The instituted religions have not only given us the theistic idea, but have also laid us under weighty obligations by establishing the only means of formal instruction in morals known to our race. And here let us note the damage caused by the accidental association of a moral code with a cosmogony developed in early stages of knowledge. It is not because Genesis gives an unsatisfactory account of the world's beginning, that the decalogue does not validly register the dictates of human experience, taking form in the brain of a great lawgiver.
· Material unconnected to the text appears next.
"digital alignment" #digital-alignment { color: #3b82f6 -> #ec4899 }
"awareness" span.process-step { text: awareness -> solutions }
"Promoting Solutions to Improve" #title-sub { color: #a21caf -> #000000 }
The Mosaic and all other authoritative codes of conduct, as currently held to-day, are supported by appeals to experience; then it becomes the mission of competent thinkers to revise these codes in the light of all that men have thought and done to date. It becomes the duty of science to investigate the conditions of happiness, which we must morally fulfill if we want happiness; no other standard of conduct do we know than this.

For the essence of religion, the faith that the right will win, and that we should help it to win, we are indebted to Christianity in its rationalized forms, and for that faith we thank it.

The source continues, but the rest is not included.